Identity Management for Multi-Tiered Big Data Environments

Are you satisfied that your big data applications are protected against cyberthreats? Are you able to prove compliance across the big data stack? If not, read on!

Big Data environments usually have clusters of nodes, and each node has, at the bottom layer, an operating system on which the big data and applications sit on. For example — imagine an IBM BigInsights customer using the Big SQL application, based on a Hortonworks cluster running on Linux operating system. It can be challenging to figure out how to properly secure each layer of this stack!

To help understand this better, let’s walk through an example of a Centrify Enterprise customer that’s using Centrify for unified identity and access management, leveraging their existing Active Directory. A line of business told Sam, an IT Director at a large bank, that they were interested in using IBM Big SQL as their primary application and requested him to provision a IBM BigInsights Hadoop cluster.

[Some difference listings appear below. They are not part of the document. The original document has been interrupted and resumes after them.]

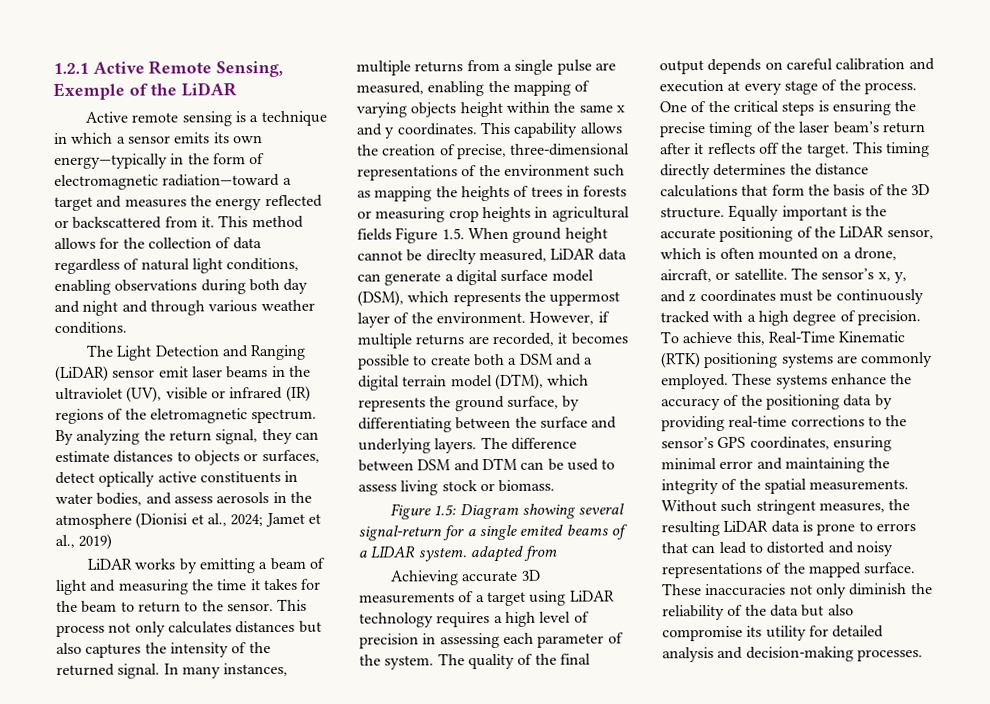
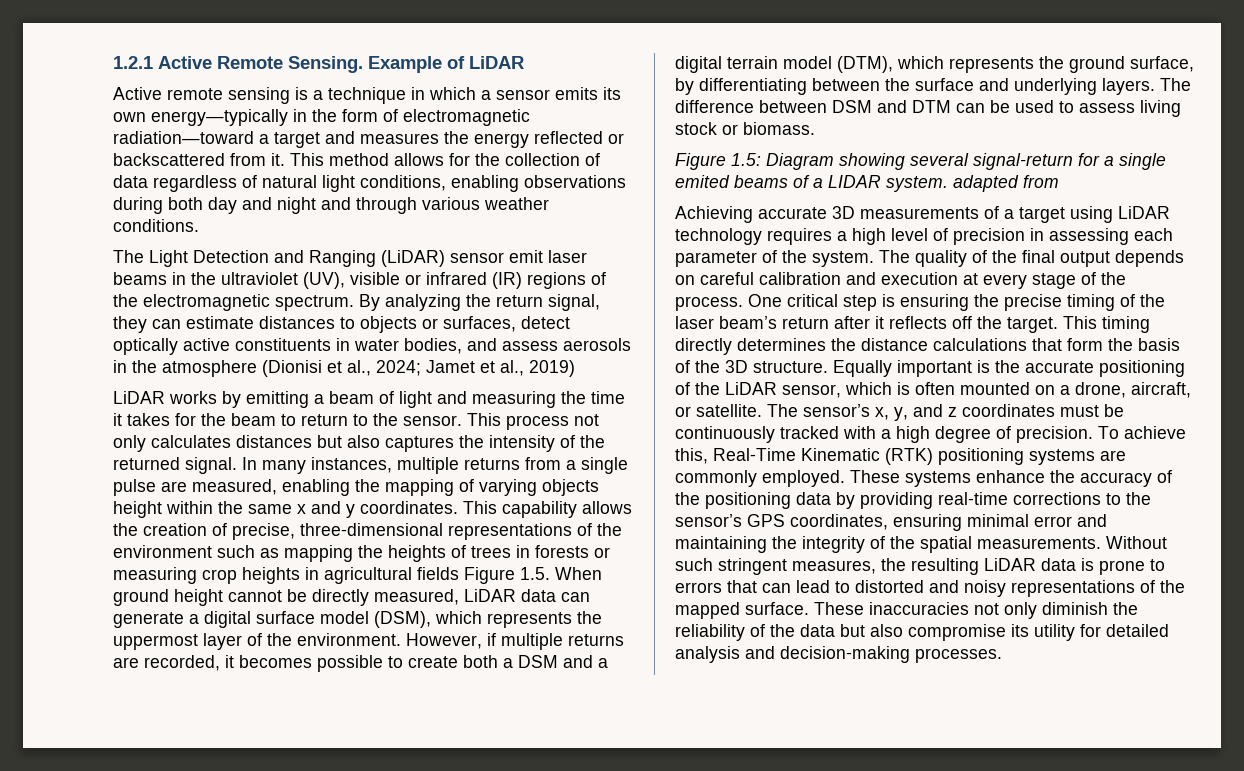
- 1.2.1 Active Remote Sensing, Exemple of the LiDAR
+ 1.2.1 Active Remote Sensing. Example of LiDAR
- The Light Detection and Ranging (LiDAR) sensor emit laser beams in the ultraviolet (UV), visible or infrared (IR) regions of the eletromagnetic spectrum.
+ The Light Detection and Ranging (LiDAR) sensor emit laser beams in the ultraviolet (UV), visible or infrared (IR) regions of the electromagnetic spectrum.
- This capability allows the creation of precise, three-dimensional representations of the environment such as mapping the heights of trees in forests or measuring crop heights in agricultural fields Figure 1.5. When ground height cannot be direclty measured, LiDAR data can generate a digital surface model (DSM), which represents the uppermost layer of the environment.
+ This capability allows the creation of precise, three-dimensional representations of the environment such as mapping the heights of trees in forests or measuring crop heights in agricultural fields Figure 1.5. When ground height cannot be directly measured, LiDAR data can generate a digital surface model (DSM), which represents the uppermost layer of the environment.
- One of the critical steps is ensuring the precise timing of the laser beam’s return after it reflects off the target.
+ One critical step is ensuring the precise timing of the laser beam’s return after it reflects off the target.

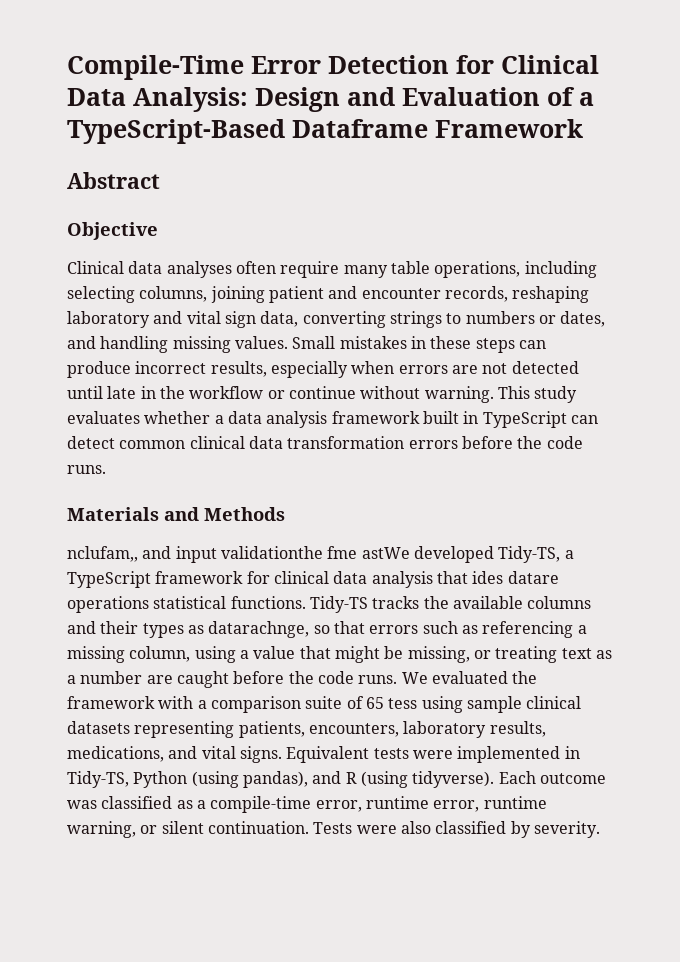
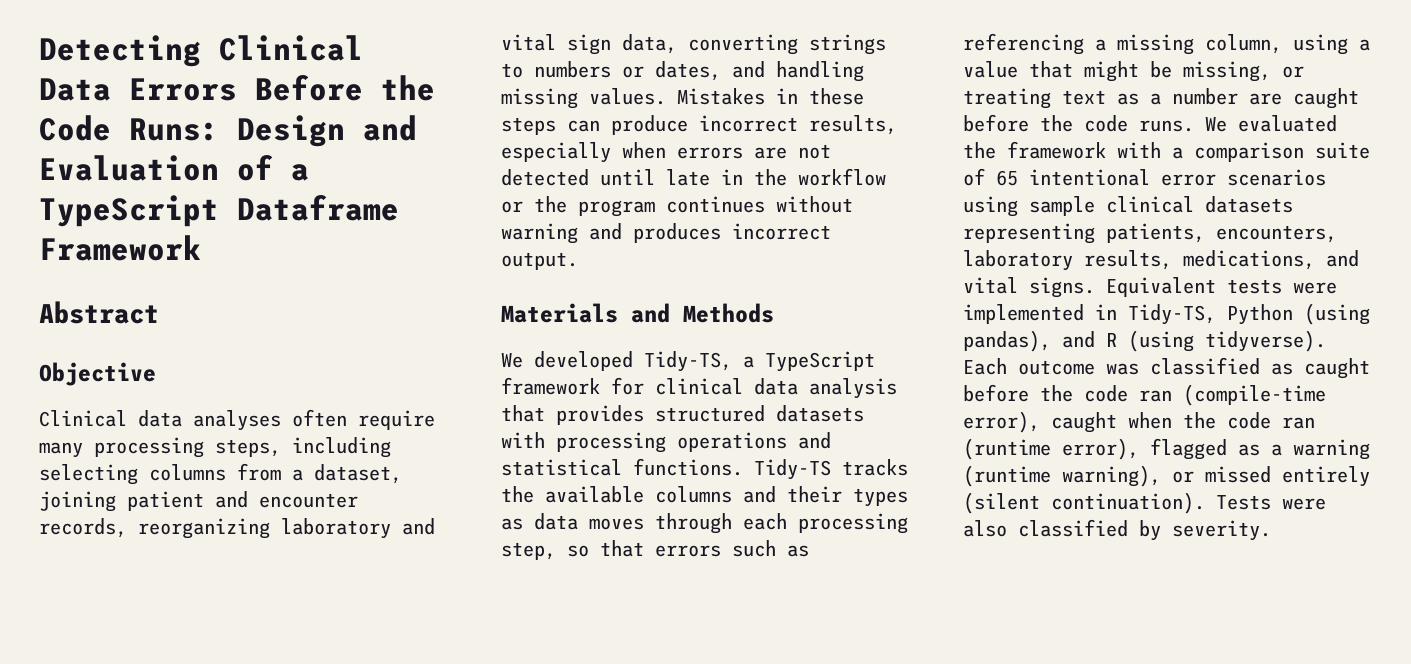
- Compile-Time Error Detection for Clinical Data Analysis: Design and Evaluation of a TypeScript-Based Dataframe Framework
+ Detecting Clinical Data Errors Before the Code Runs: Design and Evaluation of a TypeScript Dataframe Framework
- Clinical data analyses often require many table operations, including selecting columns, joining patient and encounter records, reshaping laboratory and vital sign data, converting strings to numbers or dates, and handling missing values.
+ Clinical data analyses often require many processing steps, including selecting columns from a dataset, joining patient and encounter records, reorganizing laboratory and vital sign data, converting strings to numbers or dates, and handling missing values.
- Small mistakes in these steps can produce incorrect results, especially when errors are not detected until late in the workflow or continue without warning. This study evaluates whether a data analysis framework built in TypeScript can detect common clinical data transformation errors before the code runs.
+ Mistakes in these steps can produce incorrect results, especially when errors are not detected until late in the workflow or the program continues without warning and produces incorrect output.
  Materials and Methods
- nclufam,, and input validationthe fme astWe developed Tidy-TS, a TypeScript framework for clinical data analysis that ides datare operations statistical functions.
+ We developed Tidy-TS, a TypeScript framework for clinical data analysis that provides structured datasets with processing operations and statistical functions.
- Tidy-TS tracks the available columns and their types as datarachnge, so that errors such as referencing a missing column, using a value that might be missing, or treating text as a number are caught before the code runs.
+ Tidy-TS tracks the available columns and their types as data moves through each processing step, so that errors such as referencing a missing column, using a value that might be missing, or treating text as a number are caught before the code runs.
- We evaluated the framework with a comparison suite of 65 tess using sample clinical datasets representing patients, encounters, laboratory results, medications, and vital signs.
+ We evaluated the framework with a comparison suite of 65 intentional error scenarios using sample clinical datasets representing patients, encounters, laboratory results, medications, and vital signs.
- Each outcome was classified as a compile-time error, runtime error, runtime warning, or silent continuation.
+ Each outcome was classified as caught before the code ran (compile-time error), caught when the code ran (runtime error), flagged as a warning (runtime warning), or missed entirely (silent continuation).

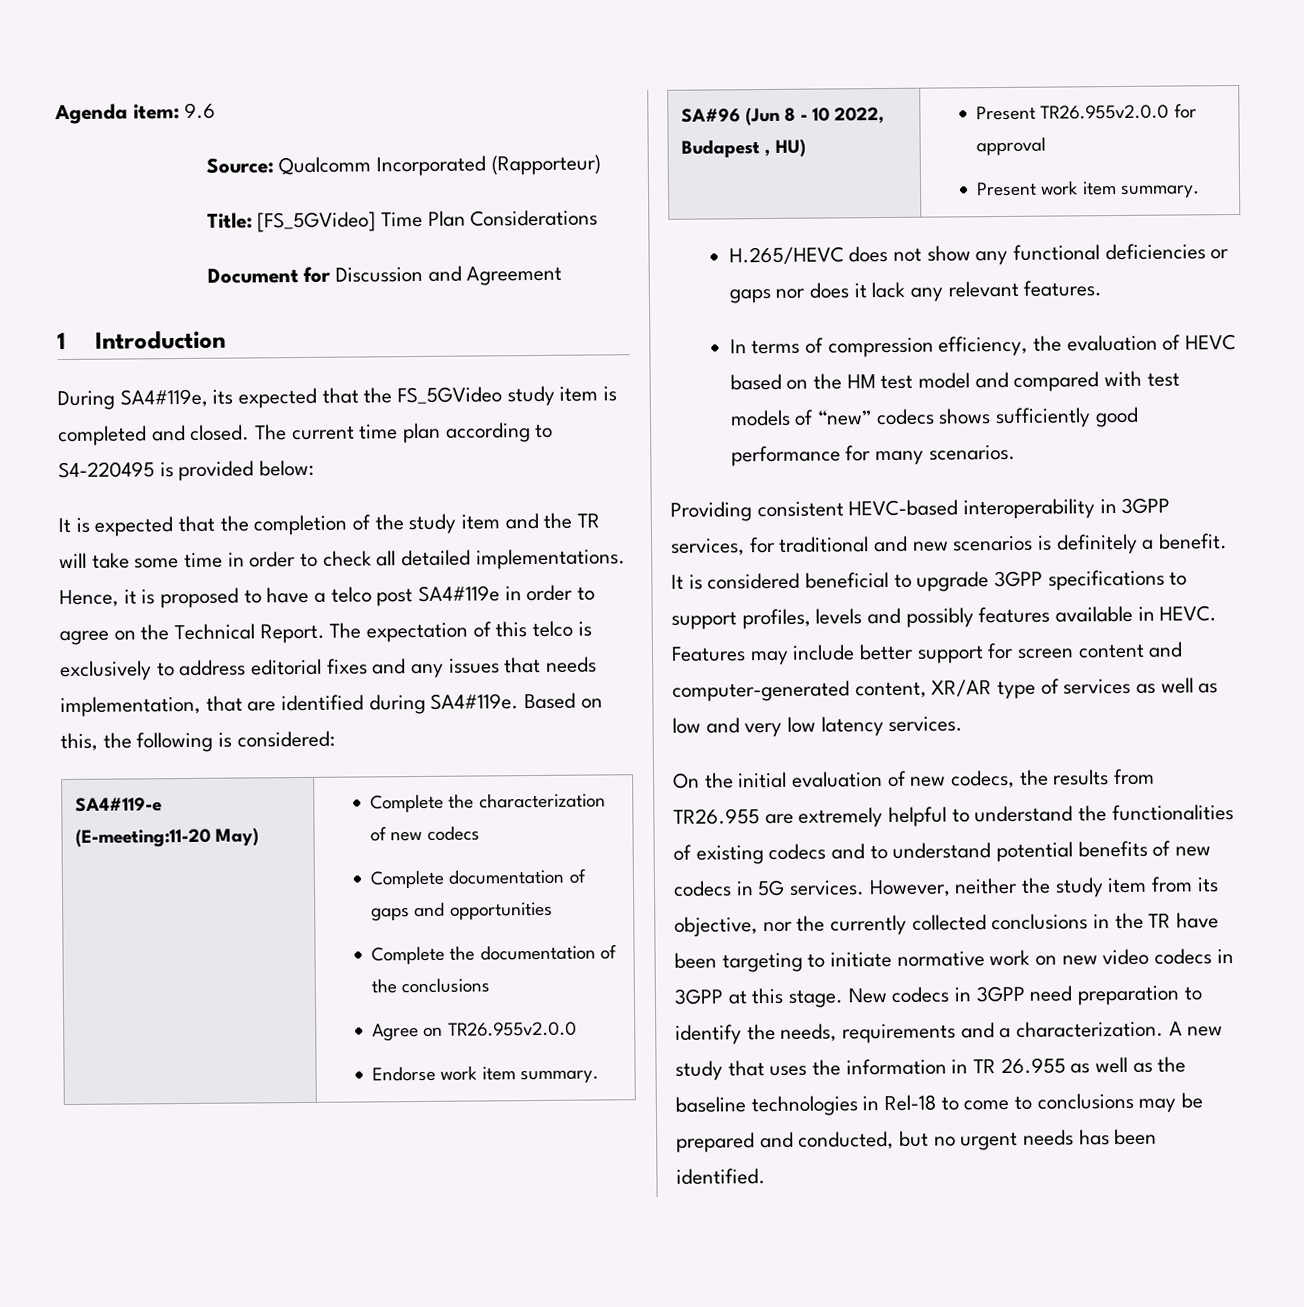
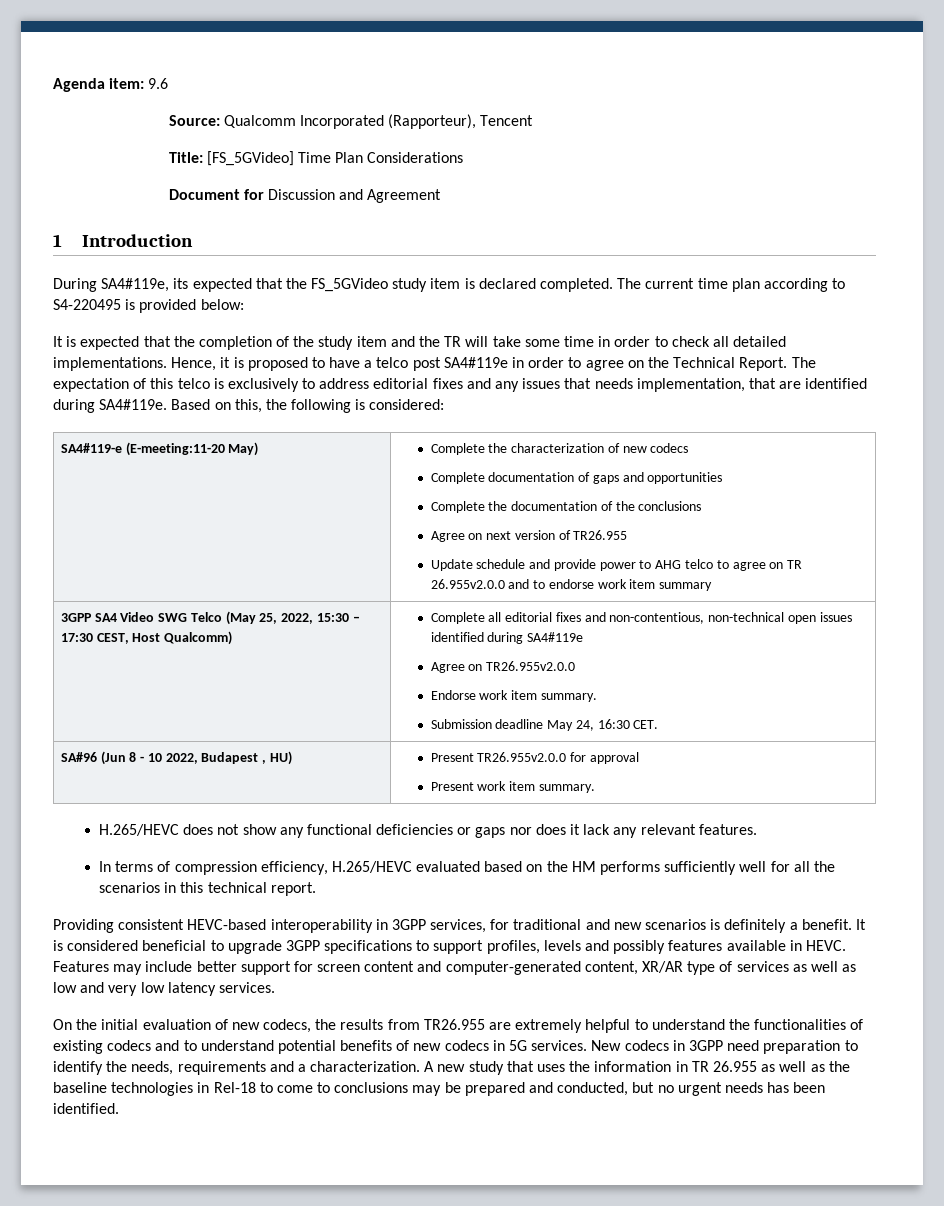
- Source: Qualcomm Incorporated (Rapporteur)
+ Source: Qualcomm Incorporated (Rapporteur), Tencent
- During SA4#119e, its expected that the FS_5GVideo study item is completed and closed.
+ During SA4#119e, its expected that the FS_5GVideo study item is declared completed.
+ Agree on next version of TR26.955
+ Update schedule and provide power to AHG telco to agree on TR 26.955v2.0.0 and to endorse work item summary
+ 3GPP SA4 Video SWG Telco (May 25, 2022, 15:30 – 17:30 CEST, Host Qualcomm) | Complete all editorial fixes and non-contentious, non-technical open issues identified during SA4#119e
  Agree on TR26.955v2.0.0
  Endorse work item summary.
+ Submission deadline May 24, 16:30 CET.
- In terms of compression efficiency, the evaluation of HEVC based on the HM test model and compared with test models of “new” codecs shows sufficiently good performance for many scenarios.
+ In terms of compression efficiency, H.265/HEVC evaluated based on the HM performs sufficiently well for all the scenarios in this technical report.
- However, neither the study item from its objective, nor the currently collected conclusions in the TR have been targeting to initiate normative work on new video codecs in 3GPP at this stage.

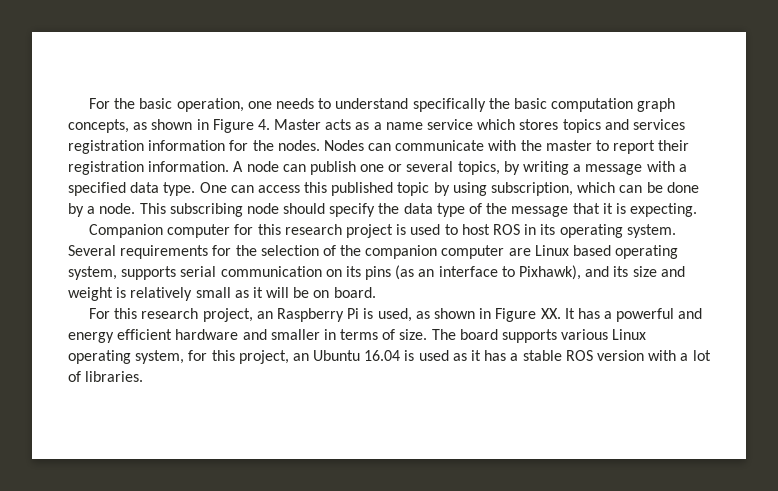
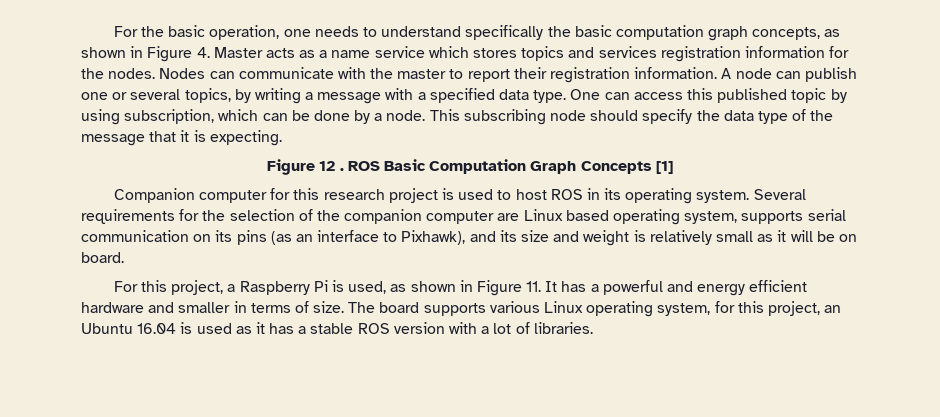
+ Figure 12 . ROS Basic Computation Graph Concepts [1]
- For this research project, an Raspberry Pi is used, as shown in Figure XX. It has a powerful and energy efficient hardware and smaller in terms of size.
+ For this project, a Raspberry Pi is used, as shown in Figure 11. It has a powerful and energy efficient hardware and smaller in terms of size.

Sam knows that he needs to secure access to the Hadoop Cluster using Kerberos in order to enforce Secure Mode. He wants to use Active Directory for user authentication since all users already authenticate to Active Directory. Searching online he found that Hadoop can use Apache Knox (User guide) and Ambari (Security guide) to control user login, but these will only provide LDAP based authentication which will not integrate with his multi-domain Active Directory. Centrify’s LDAP proxy (Admin Guide) provides the necessary LDAP interface that Knox and Ambari require in order to enable user authentication to any trusted Active Directory domain. By doing this, Sam is leveraging their existing Active Directory infrastructure for unified authentication and access across the layers and reducing risk of managing a parallel identity infrastructure.

The next challenge he has is, “How to protect PII data by managing user access rights?” He found that BigInsights supports role-based access for specific functions, and by using Centrify he can make use of his Active Directory Groups by making them members of these BigInsight Roles using their “PAM with LDAP” model.

Role-based access can also be applied at the Hadoop layer through the use of Ranger in order to define Roles with associated Rights and again assign AD users or groups via Centrify to these Roles.


Since many commands can be executed via CLI at the Operating System layer, Centrify Access Manager enables him to define Roles with associated access rights and privileges to enforce a Least-Privilege Access model. Sam is able to easily implement least-privilege across layers using role-based access control.

Sam’s auditors have already informed him that this BigInsight application will need to be compliant with both SOX and PCI-DSS since it will be processing financial transactions. In order to prove compliance, Sam must be able to produce audit logs across all layers of the environment in order to satisfy the security and audit teams. He can easily enable auditing on BigInsights following the BigInsights documentation. Now that he can produce the Audit logs for BigInsights, he does the same for Hadoop by enabling audit logging with Apache Ranger.

And, since Sam is using Centrify Server Suite Enterprise Edition, he’s able record all sessions at the OS level.


Sam is easily able to produce to his Auditors Audit logs across layers for improved accountability, forensics and compliance.            

In summary, IT and Big Data teams need to think about administration, authentication, authorization and audit at all layers of the Big Data stack – Application, Hadoop and Operating System – to protect the data against cyber threats. Centrify’s Privileged Identity Management solutions help secure and simplify complex Big Data environments for better access control, privilege management and user-level auditing.